# WHAT TO DO
Copies of all lines that contain "padding" are needed; take them from the data below.

*** Opening of PROVIDED DATA ***

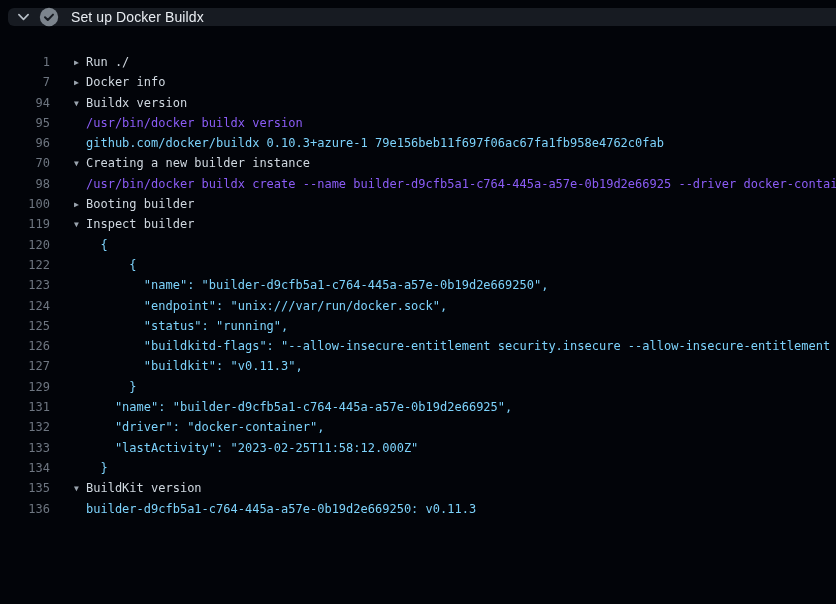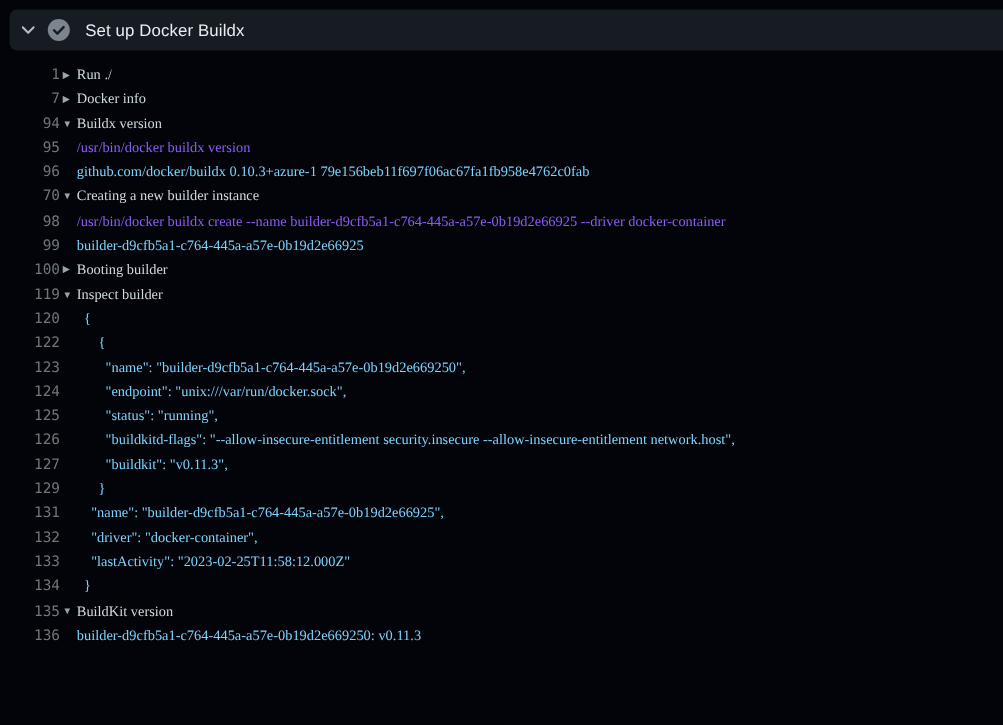--- a/index.html
+++ b/index.html
@@ -7,7 +7,7 @@
   body { background:#020409; font-family:"Liberation Sans", sans-serif; position:relative; }
 
   .step-header {
-    position:absolute; left:8px; top:8px; right:0; height:34px;
+    position:absolute; left:8px; top:8px; right:0; height:18px;
     background:#171b22; border-radius:6px 0 0 6px;
     display:flex; align-items:center; padding-left:10px;
     cursor:pointer;

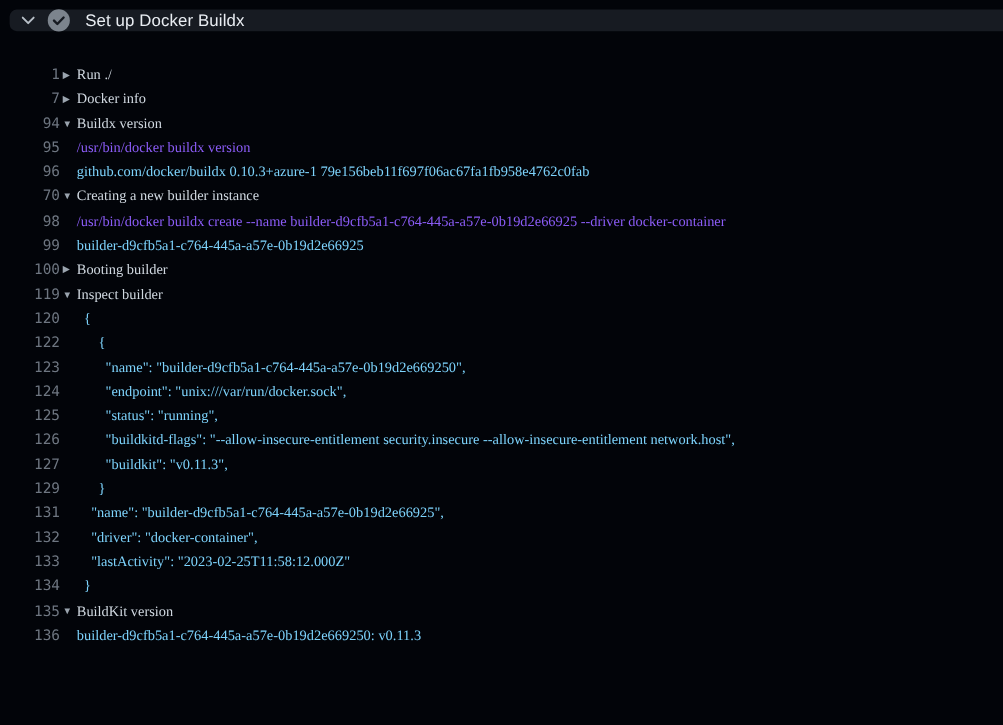--- a/index.html
+++ b/index.html
@@ -28,7 +28,7 @@
     width:50px; flex:none; text-align:right;
     color:#6e7681; cursor:pointer; user-select:none;
   }
-  .content { margin-left:2px; white-space:pre; overflow:hidden;font-family:Liberation Serif, serif; }
+  .content { margin-left:24px; white-space:pre; overflow:hidden; }
   .row.plain .content { padding-left:12px; color:#7dd3fc; }
   .row.command .content { padding-left:12px; color:#8b5cf6; }
   .row.group .content { color:#d0d8e0; cursor:pointer; }

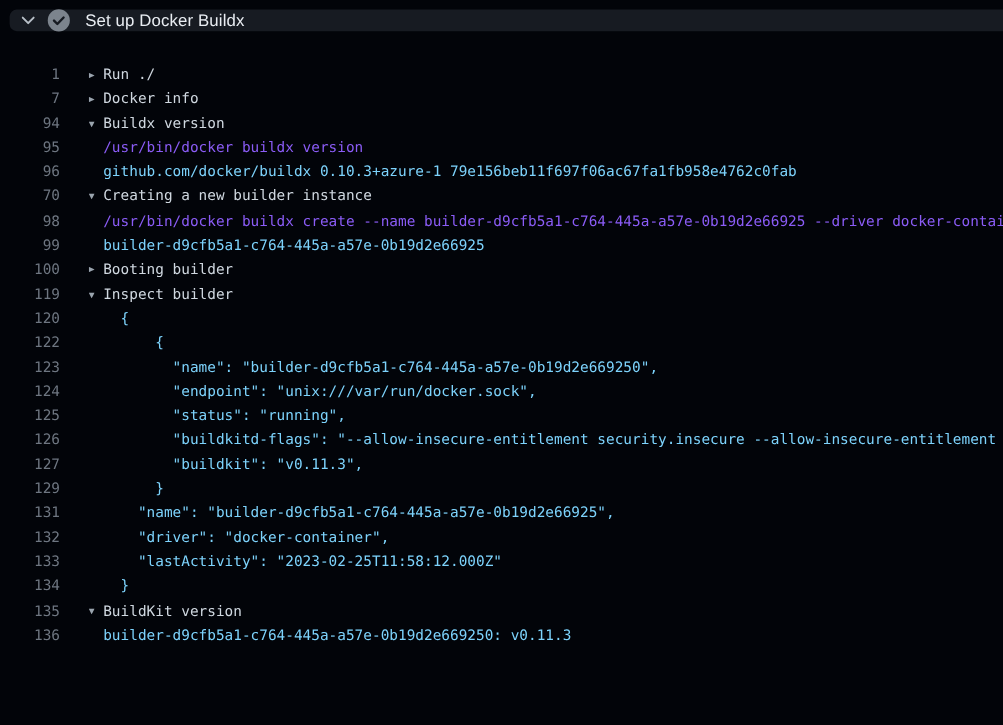--- a/index.html
+++ b/index.html
@@ -59,7 +59,6 @@
     <div class="row plain"><span class="num">96</span><span class="content">github.com/docker/buildx 0.10.3+azure-1 79e156beb11f697f06ac67fa1fb958e4762c0fab</span></div>
     <div class="row group"><span class="num">70</span><span class="content"><span class="arrow">▼</span><span>Creating a new builder instance</span></span></div>
     <div class="row command"><span class="num">98</span><span class="content">/usr/bin/docker buildx create --name builder-d9cfb5a1-c764-445a-a57e-0b19d2e66925 --driver docker-container</span></div>
-    <div class="row plain"><span class="num">99</span><span class="content">builder-d9cfb5a1-c764-445a-a57e-0b19d2e66925</span></div>
     <div class="row group"><span class="num">100</span><span class="content"><span class="arrow">▶</span><span>Booting builder</span></span></div>
     <div class="row group"><span class="num">119</span><span class="content"><span class="arrow">▼</span><span>Inspect builder</span></span></div>
     <div class="row plain"><span class="num">120</span><span class="content">  {</span></div>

*** Close of PROVIDED DATA ***

# PROBLEM SOLUTION
     display:flex; align-items:center; padding-left:10px;
   .row.plain .content { padding-left:12px; color:#7dd3fc; }
   .row.command .content { padding-left:12px; color:#8b5cf6; }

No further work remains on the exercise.